How to build AWS State Machines using AWS CDK - Part II

Sep 22, 2023 — 7 minutes read

PeteScript - How to build AWS State Machines using AWS CDK - Part II

In my previous blog in this mini-series, we walked through what step functions are used for, how they can be defined and then continued to define a basic one with a few building blocks in CDK. If you haven’t read it, check it out here.

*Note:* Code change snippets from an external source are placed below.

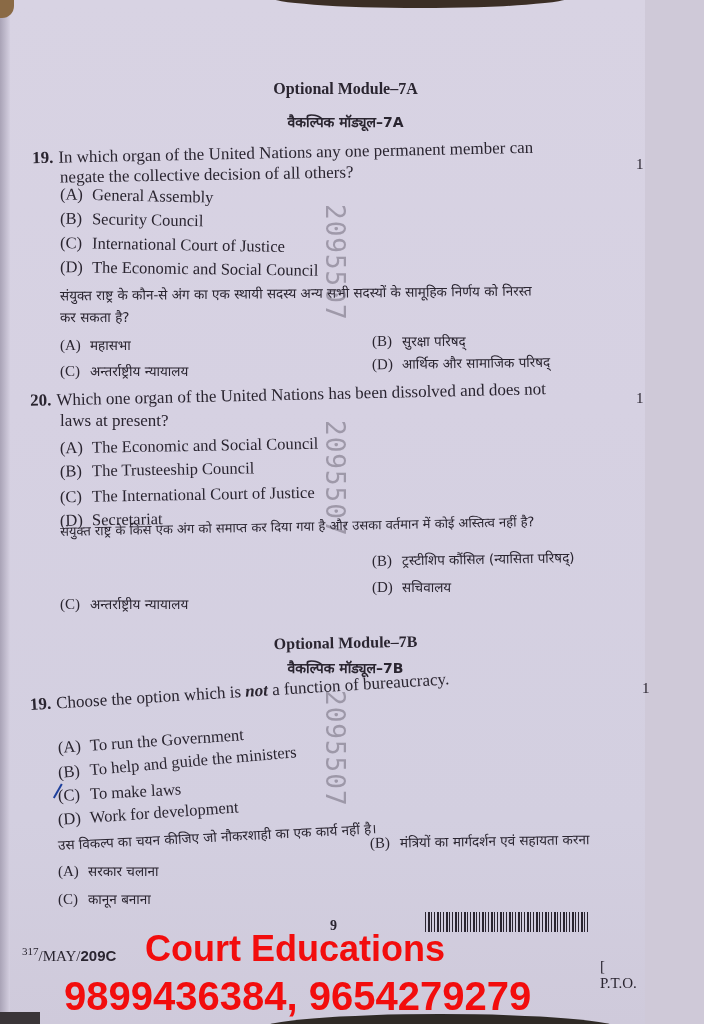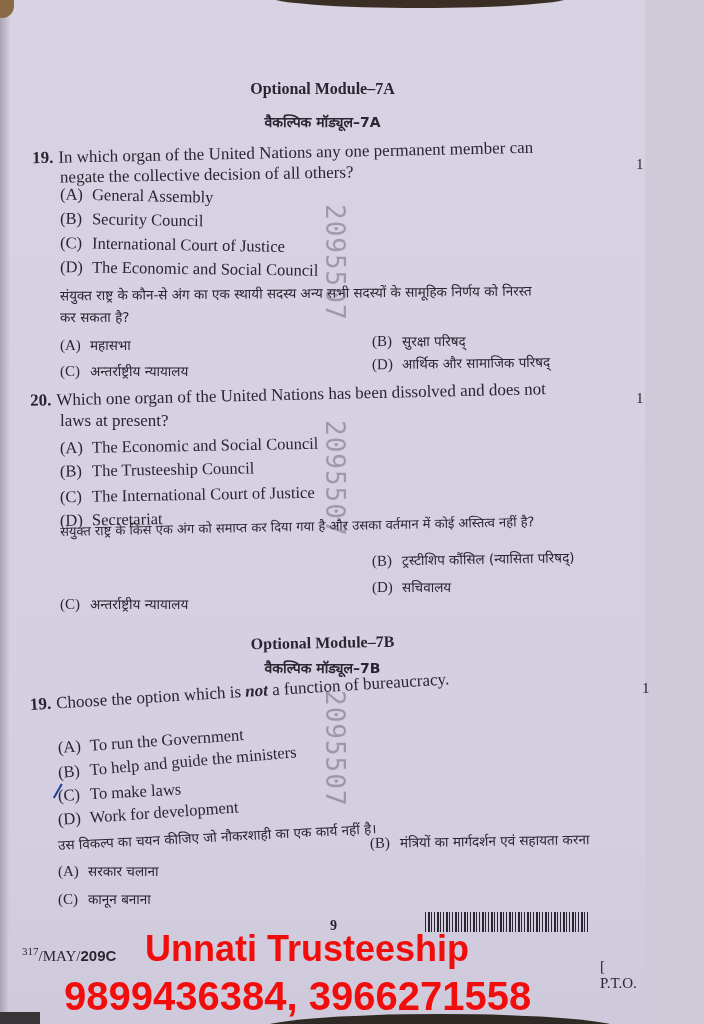"Optional Module–7A" .page { padding-left: none -> 23px }
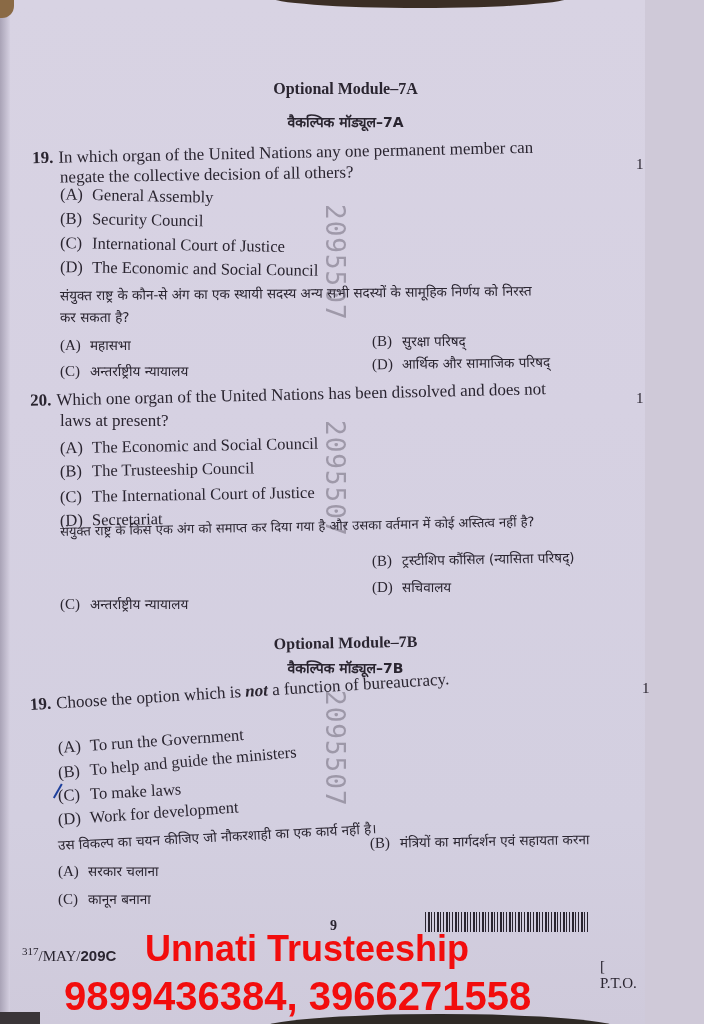"Unnati Trusteeship" div.brand { text: Unnati Trusteeship -> Court Educations }
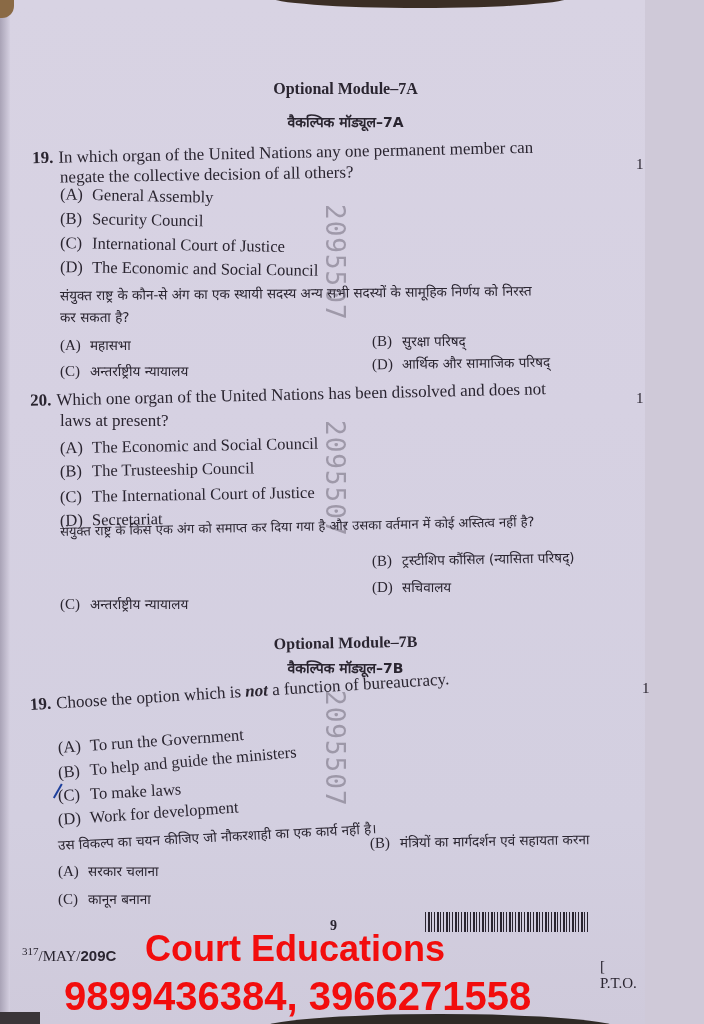"9899436384, 3966271558" div.brand { text: 3966271558 -> 9654279279 }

Within this blog, we’re going to take a look at some of the other constructs and concepts that you can utilise within your state machine for optimisation and power-processing of data. We’re going to build on top of the existing state machine that we created last time and focus on the choice logic operator.

❓ What

As I described before, Step Function state machines have a plethora of low-level AWS service integrations that you can interface with directly - these are typically known as actions. They also have a bunch of different flow operations that you can apply to your state machine that allows finer control of what happens to the data that you’re passing in.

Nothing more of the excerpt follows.